Ann Palliat Med. 2022 Jul;11(7):2422-2431. doi: 10.21037/apm-22-676.
BACKGROUND: Many patients with cholangiocarcinoma also present with malignant obstructive jaundice (MOJ), which requires biliary drainage and stent placement. Recently, clinicians have tried to implant iodine-125 seeds into the biliary tract. However, we know very little about this treatment. This study aimed to compare biliary stenting alone and stenting combined with iodine-125 seed strand implantation to evaluate the safety and efficacy of this technique.

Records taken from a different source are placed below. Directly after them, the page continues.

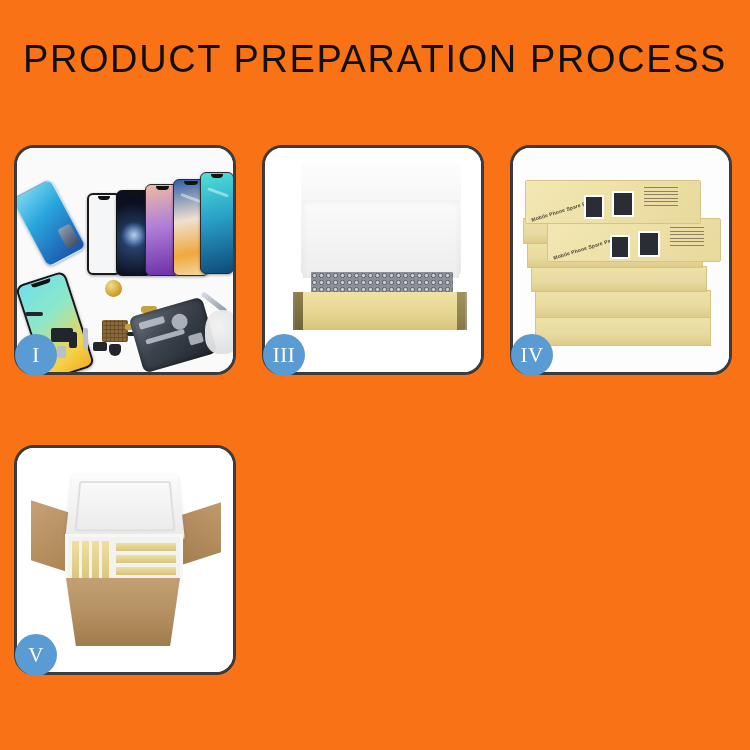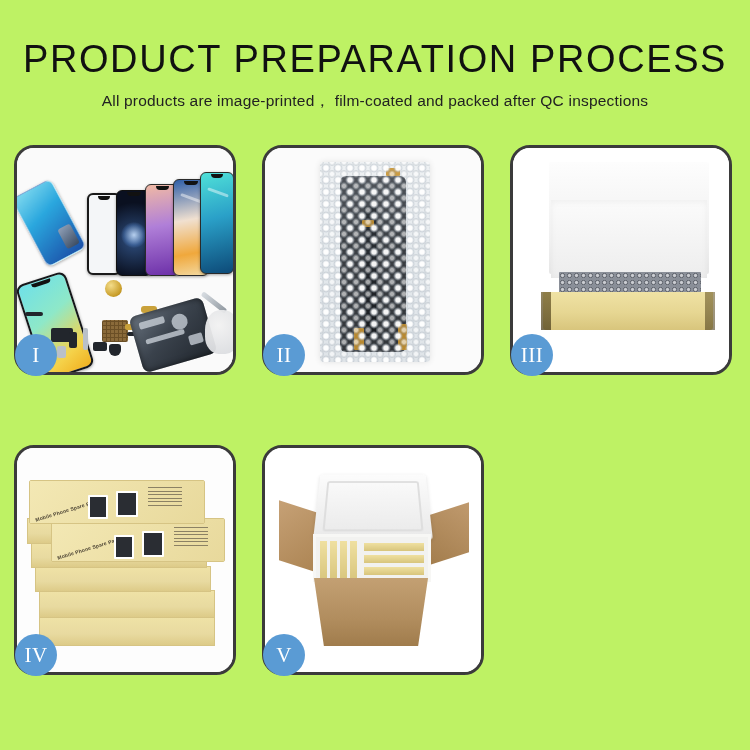--- a/index.html
+++ b/index.html
@@ -11,7 +11,7 @@
     font-family: "Liberation Sans", sans-serif;
     overflow: hidden;
   }
-  .page { position: relative; width: 750px; height: 750px; background: #bef264; }
+  .page { position: relative; width: 750px; height: 750px; background: #f97316; }
 
   
   .header { position: absolute; left: 0; top: 40px; width: 750px; text-align: center; }

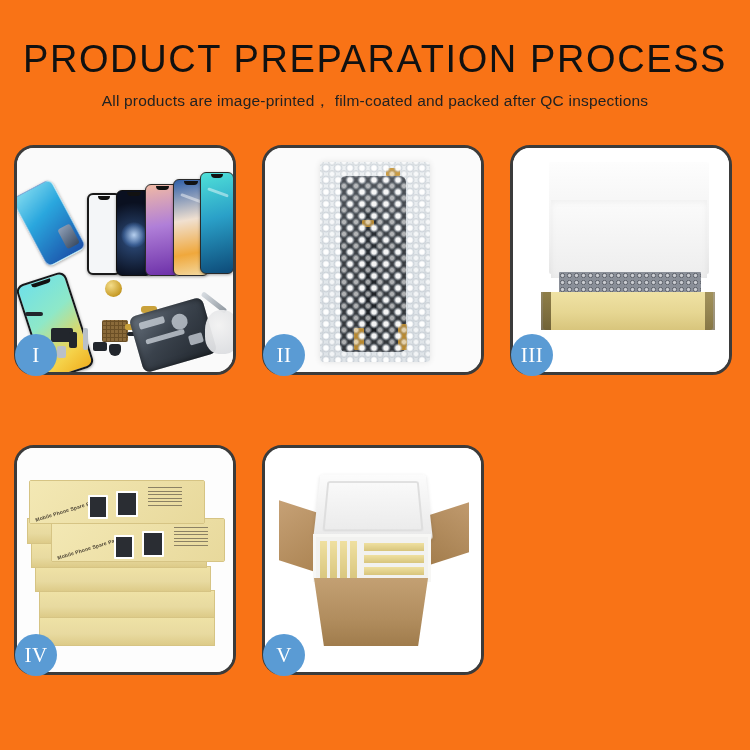--- a/index.html
+++ b/index.html
@@ -306,7 +306,6 @@
 
   <div class="header">
     <div class="title">PRODUCT PREPARATION PROCESS</div>
-    <div class="subtitle">All products are image-printed， film-coated and packed after QC inspections</div>
   </div>
 
   <div class="grid">

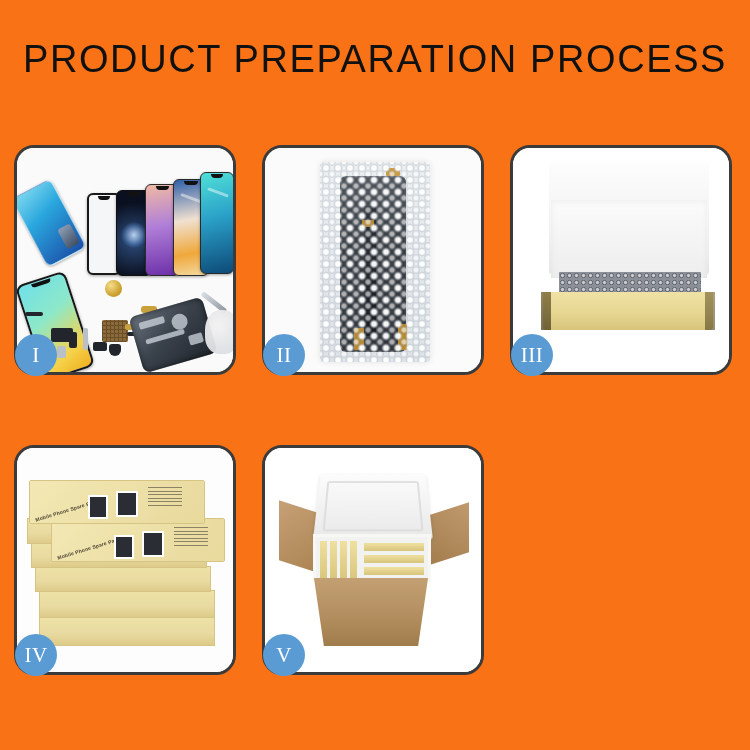--- a/index.html
+++ b/index.html
@@ -360,21 +360,6 @@
       <div class="badge">I</div>
     </div>
 
-    <div class="panel">
-      <div class="panel-inner p2">
-        <div class="bubblebag">
-          <div class="part-under"></div>
-          <div class="flexline"></div>
-          <span class="tape" style="left:66px;top:6px;width:14px;height:8px;"></span>
-          <span class="tape" style="left:42px;top:58px;width:12px;height:7px;"></span>
-          <span class="tape" style="left:34px;top:166px;width:10px;height:22px;"></span>
-          <span class="tape" style="left:78px;top:162px;width:9px;height:26px;"></span>
-          <div class="bubbles"></div>
-          <div class="bubbles2"></div>
-        </div>
-      </div>
-      <div class="badge">II</div>
-    </div>
 
     <div class="panel">
       <div class="panel-inner p3">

METHODS: Sixty patients of cholangiocarcinoma with MOJ were enrolled into the study. According to voluntary choices, 30 received biliary stenting combined with iodine-125 seed strand implantation (study group), and 30 received biliary stent implantation alone (control group). Various biochemical indicators and the manifestation of computed tomography (CT) or magnetic resonance imaging (MRI) were compared before and after operation. We evaluated the safety and efficacy of these treatments by observing patients’ symptoms, biochemical indicators and imaging data. Individualized antitumor therapy and regular follow-up were given according to the patients’ condition.
RESULTS: All 60 patients successfully completed operation. There were no statistically significant differences in baseline data between two groups (P>0.05). Before and 4 weeks after operation, the average total bilirubin levels decreased from 268.14±114.97 to 54.00±80.78 µmol/L in study group, and decreased from 228.89±162.04 to 58.80±61.14 µmol/L in control group. The difference between two groups was not statistically significant (P=0.796). Before and 4 weeks after operation, the average Child-Pugh scores decreased from 7.83±0.59 to 6.20±1.03 points in study group, and decreased from 7.93±1.08 to 7.07±1.39 points in control group, with a statistically significant difference between two groups (P=0.008). The median patency time of stents was 41.71±3.46 weeks in study group and 29.00±5.81 weeks in control group, with a statistically significant difference between the two groups (P=0.037). A statistically significant difference in disease control rate (DCR) was observed between the two groups (P=0.045).
CONCLUSIONS: This study demonstrated biliary stenting combined with iodine-125 seed strand implantation may be consider as a safe treatment option for the patients of cholangiocarcinoma with MOJ, and this treatment may improve liver function, reduce the incidence of in-stent restenosis, and improve DCR.